| Given records |
____

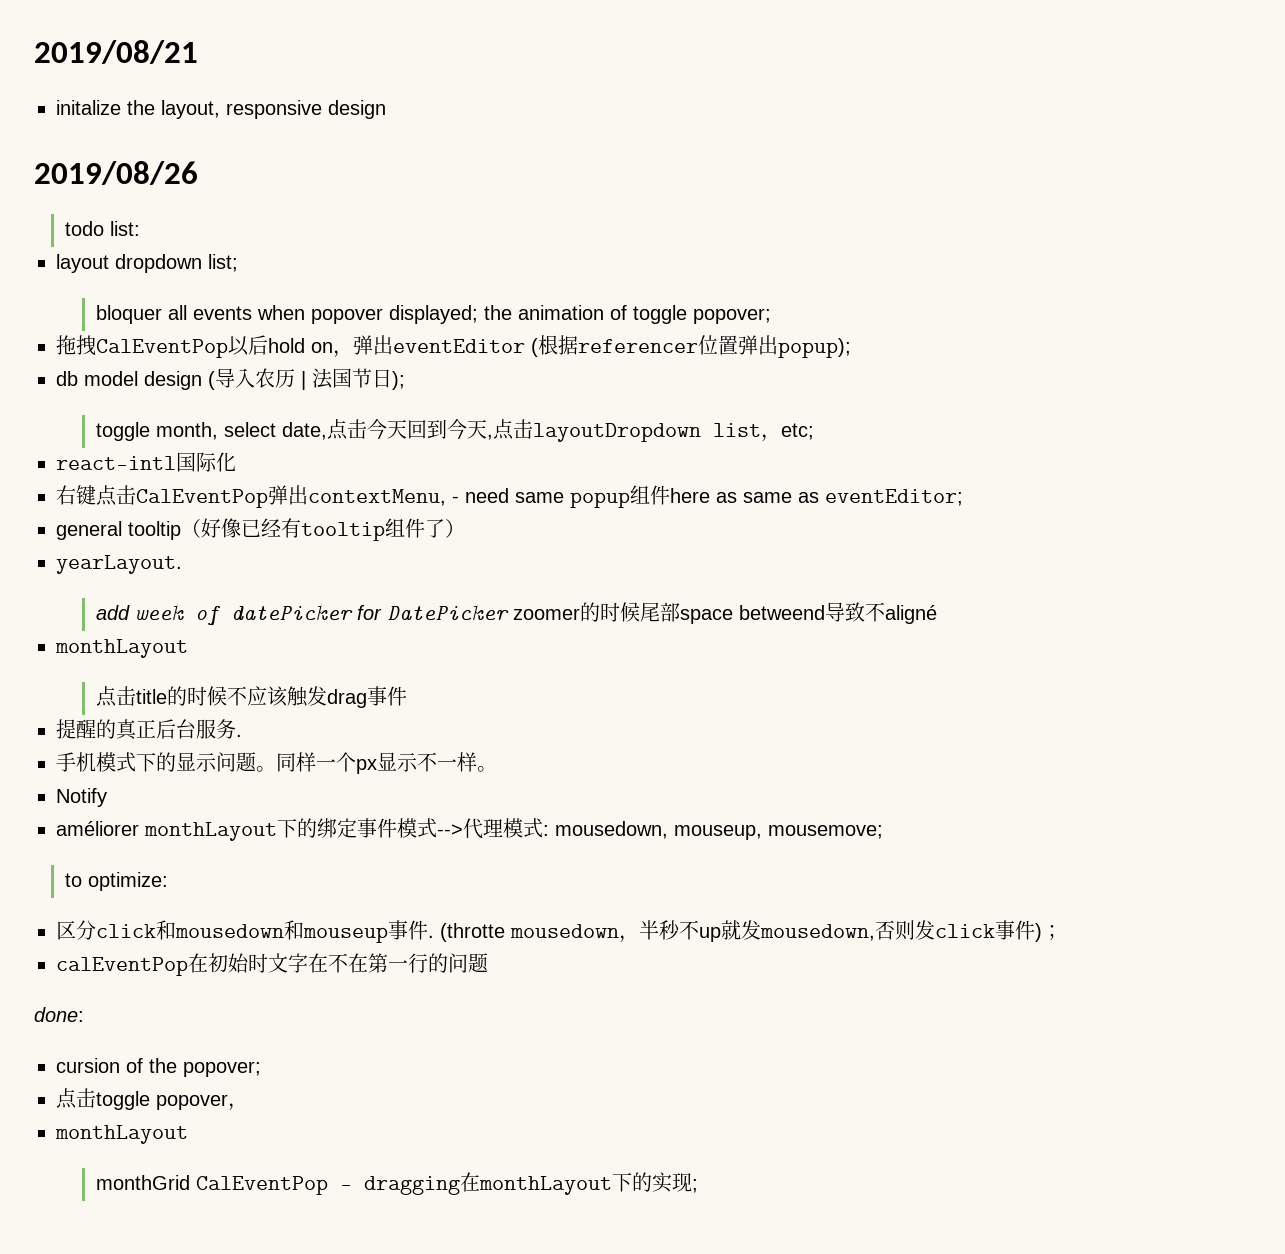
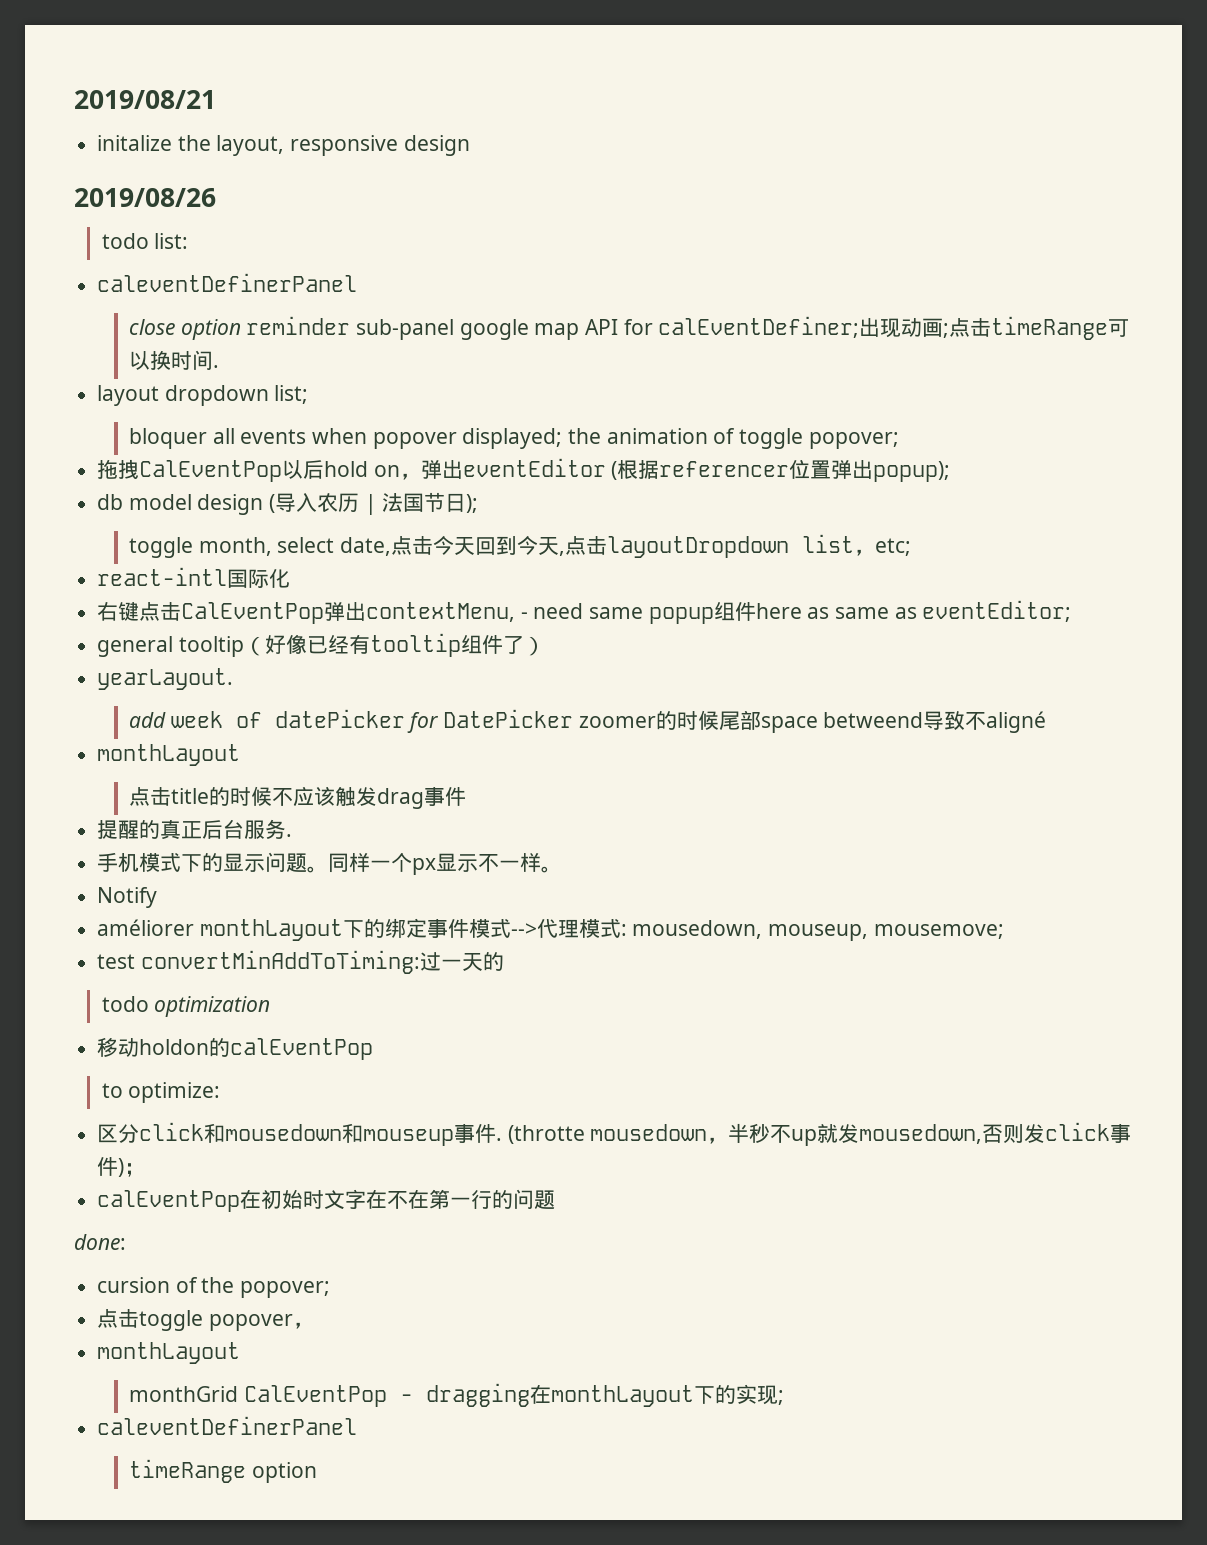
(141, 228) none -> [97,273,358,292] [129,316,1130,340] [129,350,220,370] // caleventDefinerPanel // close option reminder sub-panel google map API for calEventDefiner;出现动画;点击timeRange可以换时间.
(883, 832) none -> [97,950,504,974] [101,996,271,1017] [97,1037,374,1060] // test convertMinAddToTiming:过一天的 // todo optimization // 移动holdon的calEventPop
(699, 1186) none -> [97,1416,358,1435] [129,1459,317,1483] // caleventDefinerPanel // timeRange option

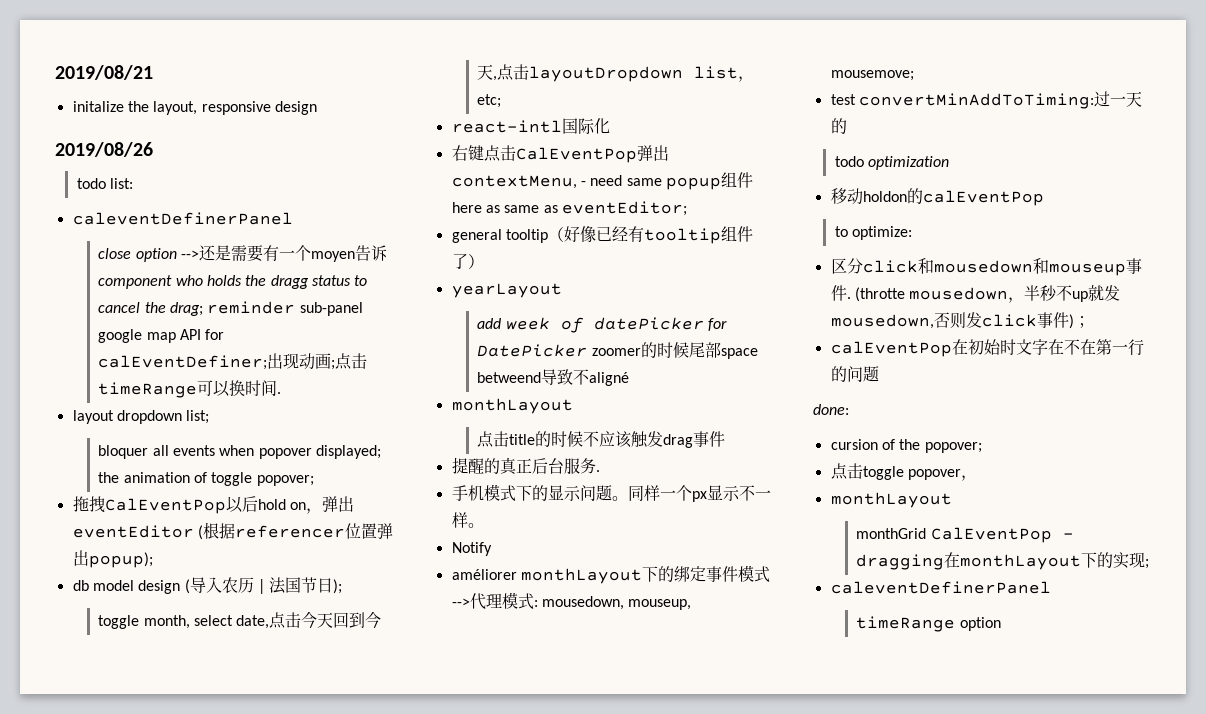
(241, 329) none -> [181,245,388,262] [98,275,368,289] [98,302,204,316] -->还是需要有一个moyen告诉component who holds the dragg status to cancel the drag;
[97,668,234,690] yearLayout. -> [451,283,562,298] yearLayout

____

| Aim of the exercise |
Return only the part of the records above that opens with the line containing "(883, 832) none" and closes with the line containing "(699, 1186) none", ends included.

| Exercise output |
(883, 832) none -> [97,950,504,974] [101,996,271,1017] [97,1037,374,1060] // test convertMinAddToTiming:过一天的 // todo optimization // 移动holdon的calEventPop
(699, 1186) none -> [97,1416,358,1435] [129,1459,317,1483] // caleventDefinerPanel // timeRange option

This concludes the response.